• _Activity_
When you reach the records, transcribe all of them exactly.

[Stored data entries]
[Start of Attachment]
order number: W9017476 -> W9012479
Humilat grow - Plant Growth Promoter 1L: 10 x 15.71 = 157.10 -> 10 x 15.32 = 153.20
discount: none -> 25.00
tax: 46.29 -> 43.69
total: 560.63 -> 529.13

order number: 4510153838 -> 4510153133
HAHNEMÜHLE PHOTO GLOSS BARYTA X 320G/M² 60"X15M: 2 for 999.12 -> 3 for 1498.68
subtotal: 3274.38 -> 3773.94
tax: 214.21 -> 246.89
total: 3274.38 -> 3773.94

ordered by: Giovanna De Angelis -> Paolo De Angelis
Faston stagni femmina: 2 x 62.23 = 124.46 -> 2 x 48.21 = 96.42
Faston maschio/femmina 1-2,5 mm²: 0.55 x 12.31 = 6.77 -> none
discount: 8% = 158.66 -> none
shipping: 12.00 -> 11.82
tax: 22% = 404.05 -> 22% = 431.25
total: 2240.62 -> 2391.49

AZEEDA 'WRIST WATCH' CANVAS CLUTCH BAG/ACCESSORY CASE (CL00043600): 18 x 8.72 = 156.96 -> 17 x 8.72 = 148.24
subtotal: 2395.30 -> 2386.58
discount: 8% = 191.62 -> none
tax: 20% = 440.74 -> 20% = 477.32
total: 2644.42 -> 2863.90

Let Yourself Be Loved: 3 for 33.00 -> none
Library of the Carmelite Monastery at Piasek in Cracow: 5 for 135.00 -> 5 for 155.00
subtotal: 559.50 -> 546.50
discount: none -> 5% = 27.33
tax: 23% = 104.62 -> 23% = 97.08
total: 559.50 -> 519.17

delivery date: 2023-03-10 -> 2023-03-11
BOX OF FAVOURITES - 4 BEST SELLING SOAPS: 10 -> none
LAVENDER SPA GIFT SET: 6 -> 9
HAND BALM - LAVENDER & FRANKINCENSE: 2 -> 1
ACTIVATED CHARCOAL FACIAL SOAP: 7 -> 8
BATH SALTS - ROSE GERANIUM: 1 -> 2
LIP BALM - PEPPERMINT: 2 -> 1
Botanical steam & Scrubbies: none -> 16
[End of Attachment]
• _Written answer_
order number: W9017476 -> W9012479
Humilat grow - Plant Growth Promoter 1L: 10 x 15.71 = 157.10 -> 10 x 15.32 = 153.20
discount: none -> 25.00
tax: 46.29 -> 43.69
total: 560.63 -> 529.13

order number: 4510153838 -> 4510153133
HAHNEMÜHLE PHOTO GLOSS BARYTA X 320G/M² 60"X15M: 2 for 999.12 -> 3 for 1498.68
subtotal: 3274.38 -> 3773.94
tax: 214.21 -> 246.89
total: 3274.38 -> 3773.94

ordered by: Giovanna De Angelis -> Paolo De Angelis
Faston stagni femmina: 2 x 62.23 = 124.46 -> 2 x 48.21 = 96.42
Faston maschio/femmina 1-2,5 mm²: 0.55 x 12.31 = 6.77 -> none
discount: 8% = 158.66 -> none
shipping: 12.00 -> 11.82
tax: 22% = 404.05 -> 22% = 431.25
total: 2240.62 -> 2391.49

AZEEDA 'WRIST WATCH' CANVAS CLUTCH BAG/ACCESSORY CASE (CL00043600): 18 x 8.72 = 156.96 -> 17 x 8.72 = 148.24
subtotal: 2395.30 -> 2386.58
discount: 8% = 191.62 -> none
tax: 20% = 440.74 -> 20% = 477.32
total: 2644.42 -> 2863.90

Let Yourself Be Loved: 3 for 33.00 -> none
Library of the Carmelite Monastery at Piasek in Cracow: 5 for 135.00 -> 5 for 155.00
subtotal: 559.50 -> 546.50
discount: none -> 5% = 27.33
tax: 23% = 104.62 -> 23% = 97.08
total: 559.50 -> 519.17

delivery date: 2023-03-10 -> 2023-03-11
BOX OF FAVOURITES - 4 BEST SELLING SOAPS: 10 -> none
LAVENDER SPA GIFT SET: 6 -> 9
HAND BALM - LAVENDER & FRANKINCENSE: 2 -> 1
ACTIVATED CHARCOAL FACIAL SOAP: 7 -> 8
BATH SALTS - ROSE GERANIUM: 1 -> 2
LIP BALM - PEPPERMINT: 2 -> 1
Botanical steam & Scrubbies: none -> 16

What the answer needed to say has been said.